#### WORK INSTRUCTION
Set down the entries below exactly, leaving out all images.

#### EXTRACTED RECORDS

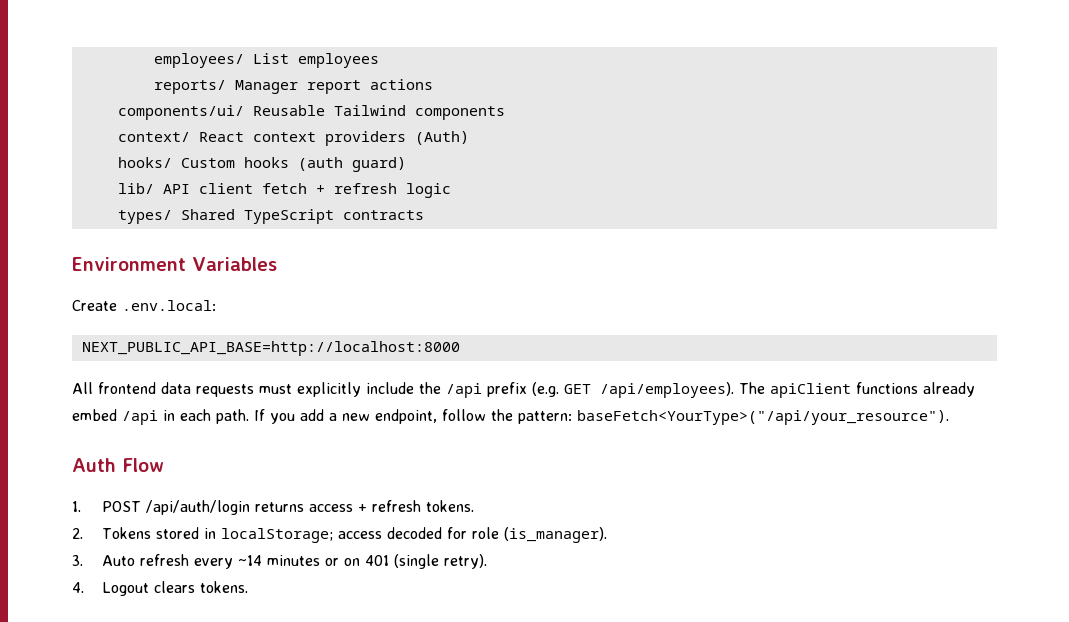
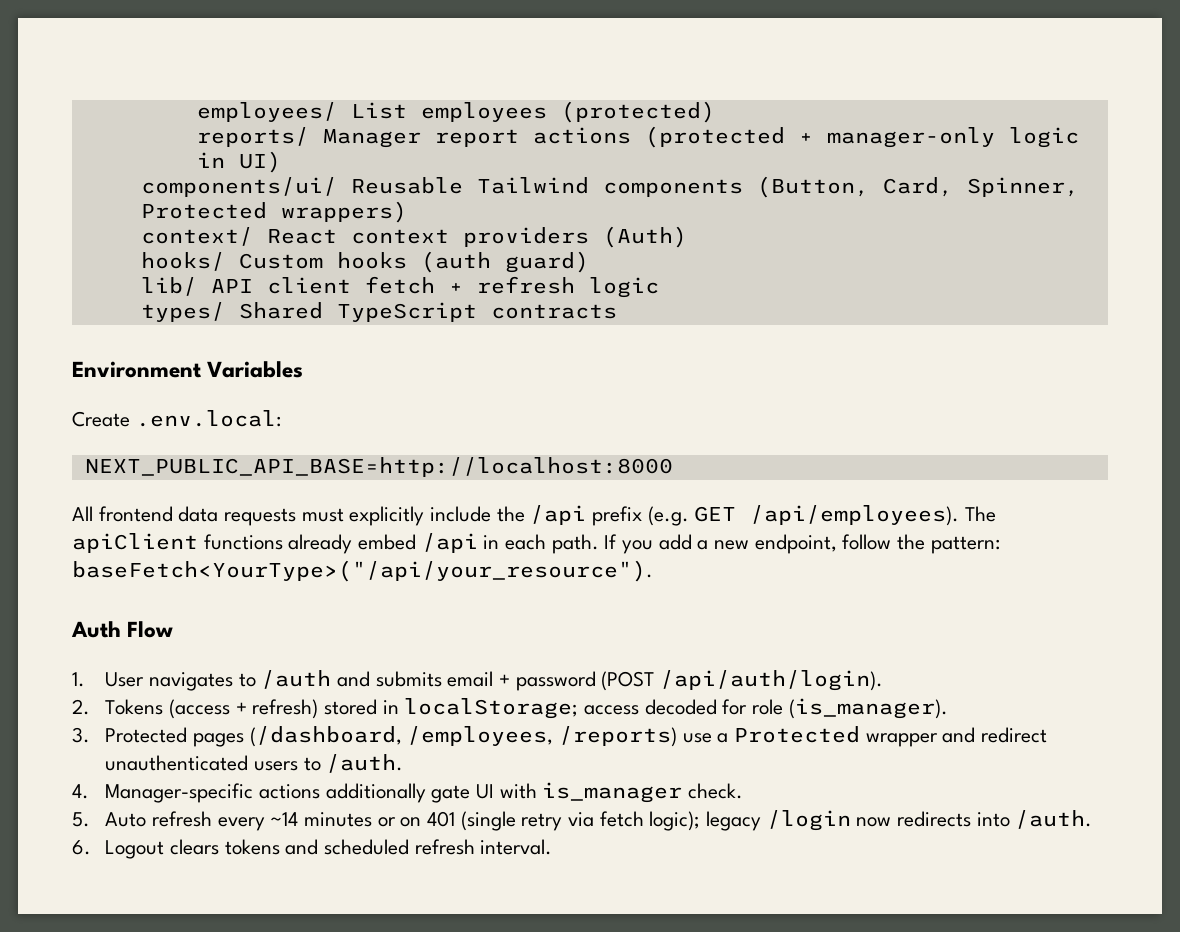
- employees/ List employees
+ employees/ List employees (protected)
- reports/ Manager report actions
+ reports/ Manager report actions (protected + manager-only logic in UI)
- components/ui/ Reusable Tailwind components
+ components/ui/ Reusable Tailwind components (Button, Card, Spinner, Protected wrappers)
- 1. POST /api/auth/login returns access + refresh tokens.
+ 1. User navigates to /auth and submits email + password (POST /api/auth/login).
- 2. Tokens stored in localStorage; access decoded for role (is_manager).
+ 2. Tokens (access + refresh) stored in localStorage; access decoded for role (is_manager).
- 3. Auto refresh every ~14 minutes or on 401 (single retry).
- 4. Logout clears tokens.
+ 3. Protected pages (/dashboard, /employees, /reports) use a Protected wrapper and redirect unauthenticated users to /auth.
+ 4. Manager-specific actions additionally gate UI with is_manager check.
+ 5. Auto refresh every ~14 minutes or on 401 (single retry via fetch logic); legacy /login now redirects into /auth.
+ 6. Logout clears tokens and scheduled refresh interval.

#### RESULT OF THE TASK
- employees/ List employees
+ employees/ List employees (protected)
- reports/ Manager report actions
+ reports/ Manager report actions (protected + manager-only logic in UI)
- components/ui/ Reusable Tailwind components
+ components/ui/ Reusable Tailwind components (Button, Card, Spinner, Protected wrappers)
- 1. POST /api/auth/login returns access + refresh tokens.
+ 1. User navigates to /auth and submits email + password (POST /api/auth/login).
- 2. Tokens stored in localStorage; access decoded for role (is_manager).
+ 2. Tokens (access + refresh) stored in localStorage; access decoded for role (is_manager).
- 3. Auto refresh every ~14 minutes or on 401 (single retry).
- 4. Logout clears tokens.
+ 3. Protected pages (/dashboard, /employees, /reports) use a Protected wrapper and redirect unauthenticated users to /auth.
+ 4. Manager-specific actions additionally gate UI with is_manager check.
+ 5. Auto refresh every ~14 minutes or on 401 (single retry via fetch logic); legacy /login now redirects into /auth.
+ 6. Logout clears tokens and scheduled refresh interval.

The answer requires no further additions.